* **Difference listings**
[Start of section]
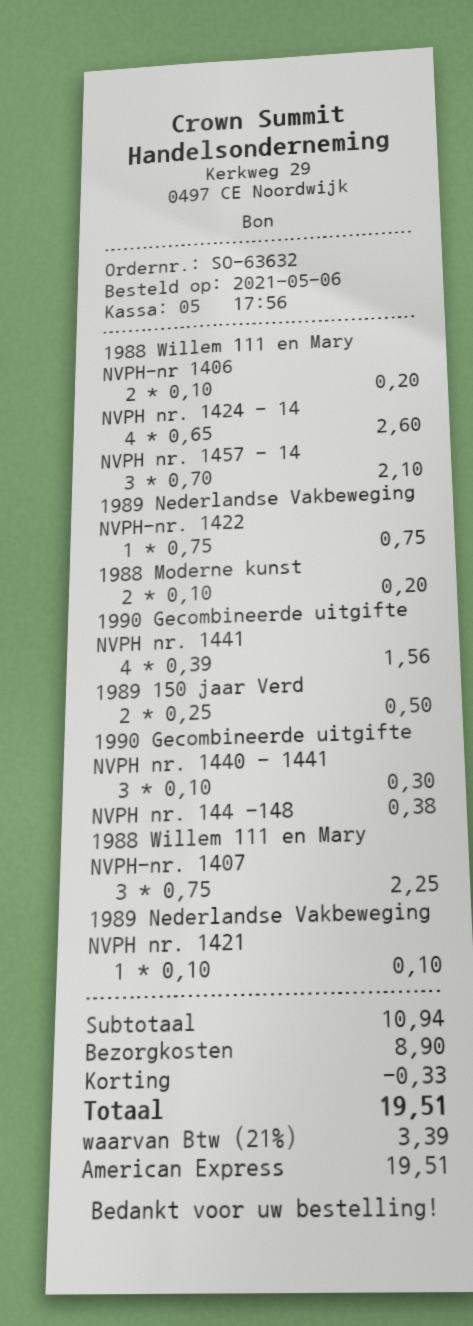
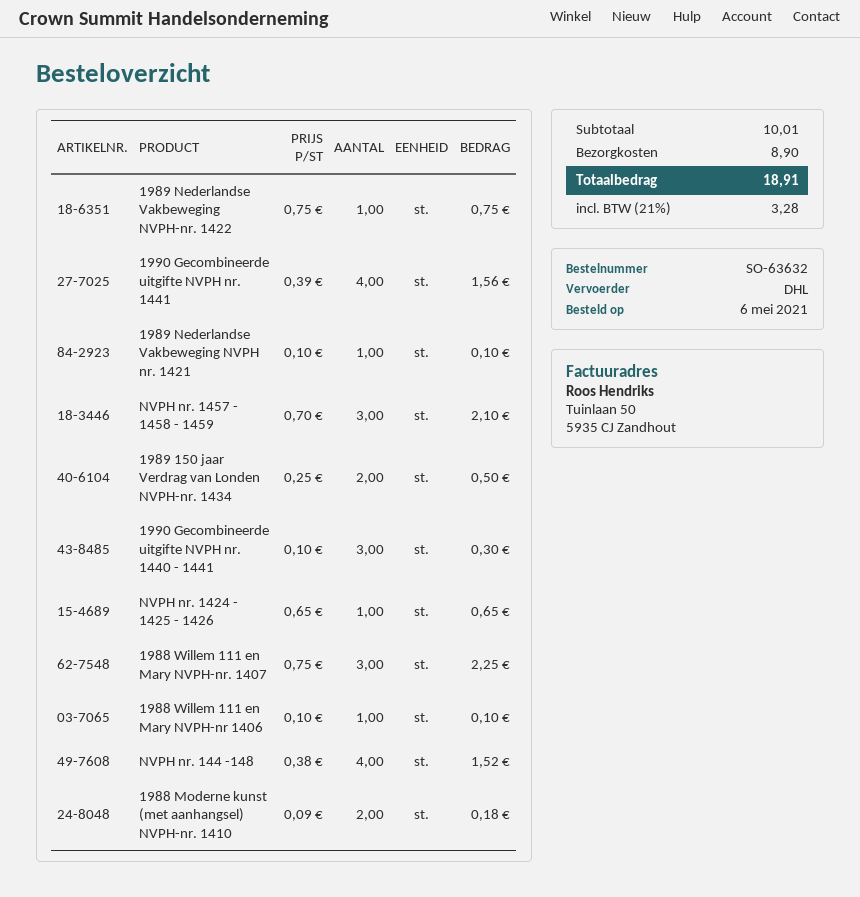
1988 Willem 111 en Mary NVPH-nr 1406: 2 x 0.10 = 0.20 -> 1 x 0.10 = 0.10
NVPH nr. 1424 - 14: 4 x 0.65 = 2.60 -> 1 x 0.65 = 0.65
1988 Moderne kunst: 2 x 0.10 = 0.20 -> 2 x 0.09 = 0.18
NVPH nr. 144 -148: 1 x 0.38 = 0.38 -> 4 x 0.38 = 1.52
subtotal: 10.94 -> 10.01
discount: 0.33 -> none
tax: 21% = 3.39 -> 21% = 3.28
total: 19.51 -> 18.91

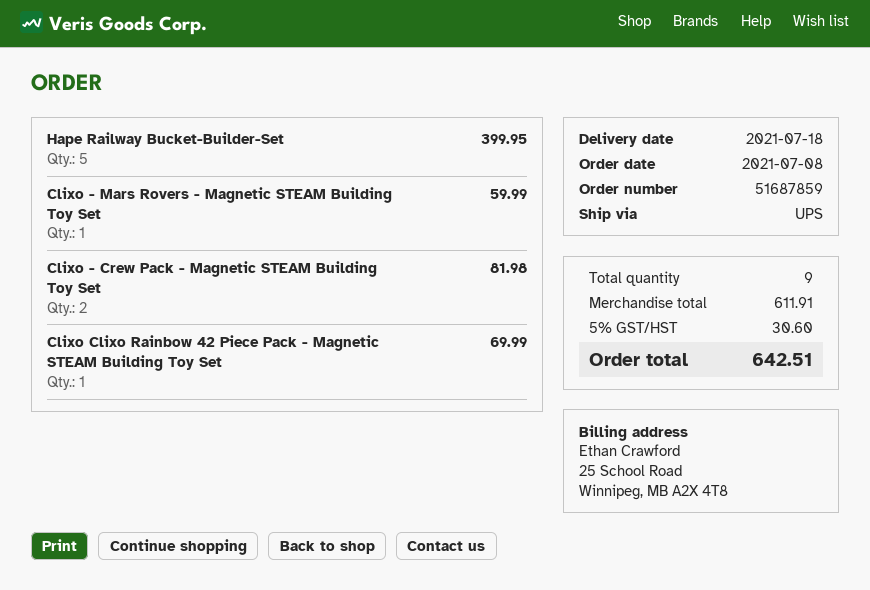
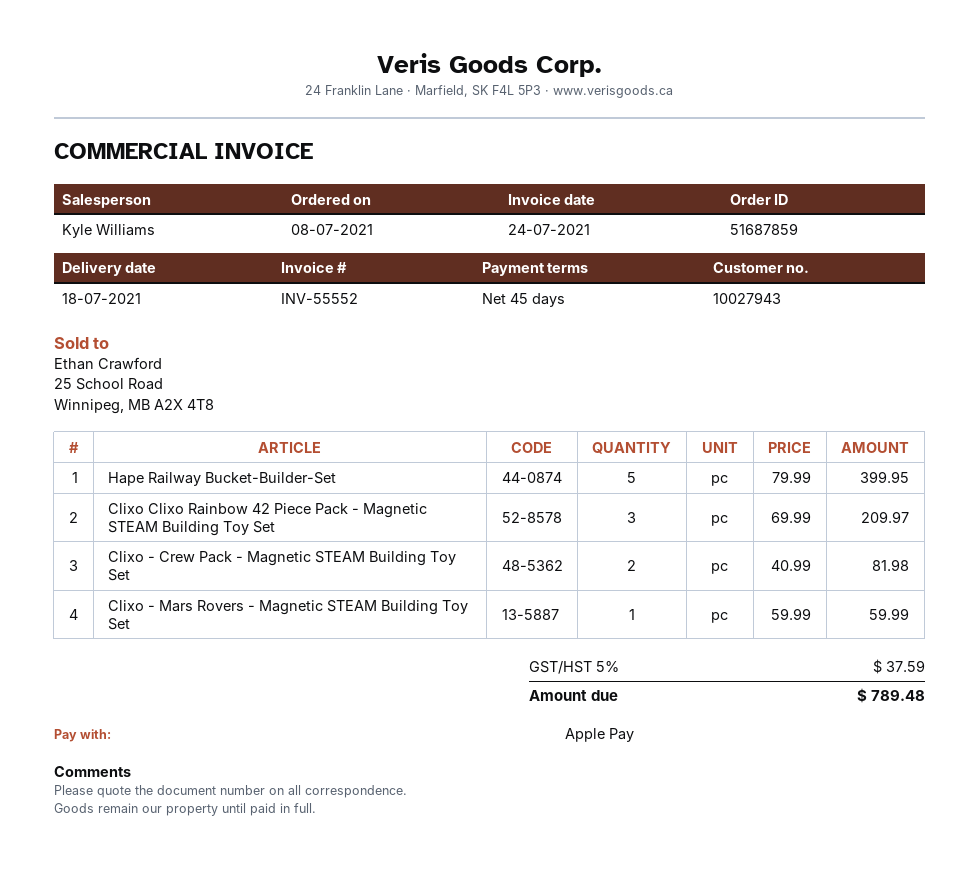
Clixo Clixo Rainbow 42 Piece Pack - Magnetic STEAM Building Toy Set: 1 for 69.99 -> 3 for 209.97
tax: 5% = 30.60 -> 5% = 37.59
total: 642.51 -> 789.48

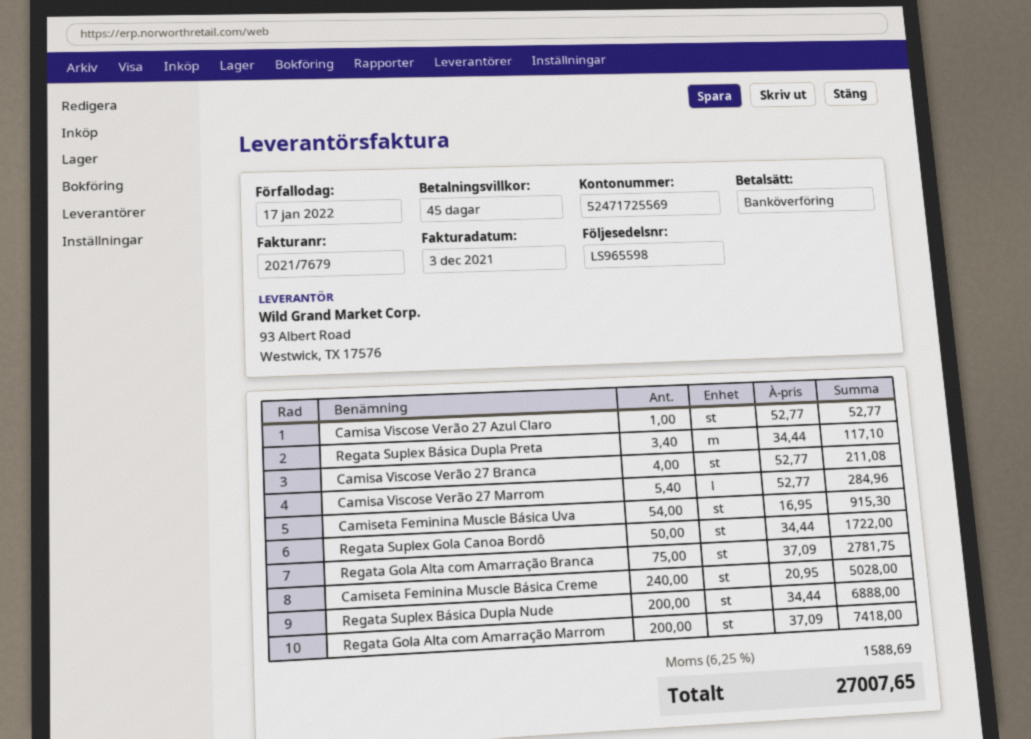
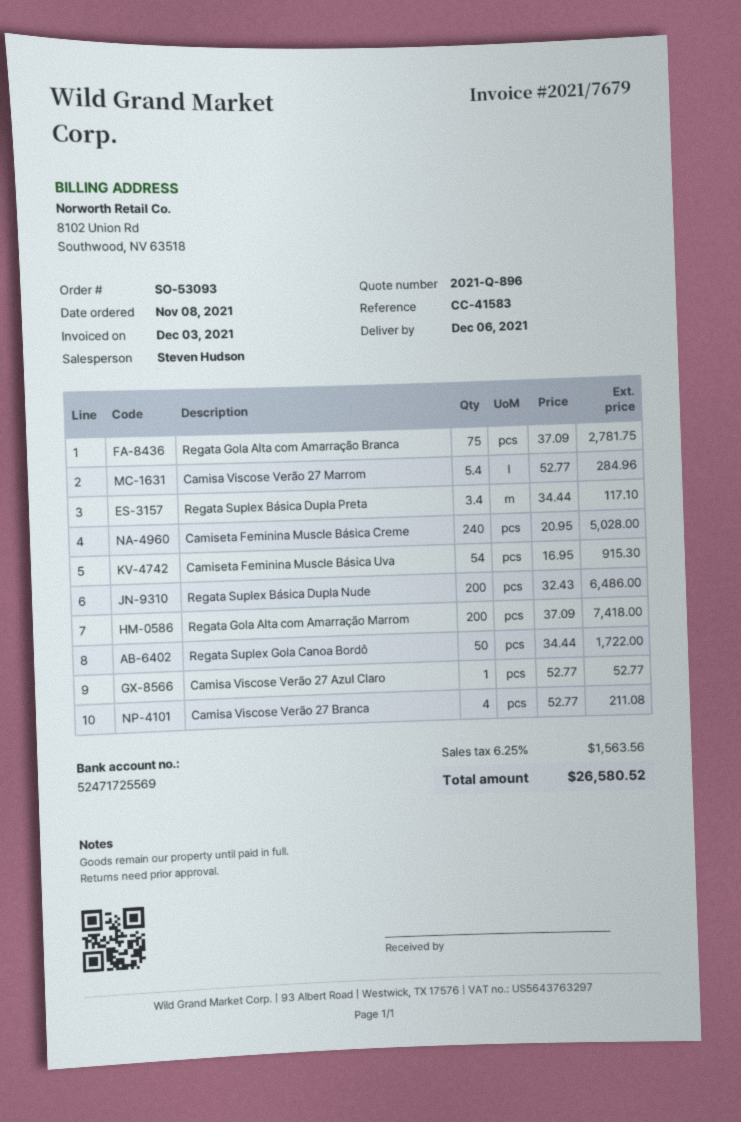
Regata Suplex Básica Dupla Nude: 200 x 34.44 = 6888.00 -> 200 x 32.43 = 6486.00
tax: 6.25% = 1588.69 -> 6.25% = 1563.56
total: 27007.65 -> 26580.52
[End of section]
Which lines of the data above contain "NVPH"? Copy each one.

* **Solution for this exercise**
1988 Willem 111 en Mary NVPH-nr 1406: 2 x 0.10 = 0.20 -> 1 x 0.10 = 0.10
NVPH nr. 1424 - 14: 4 x 0.65 = 2.60 -> 1 x 0.65 = 0.65
NVPH nr. 144 -148: 1 x 0.38 = 0.38 -> 4 x 0.38 = 1.52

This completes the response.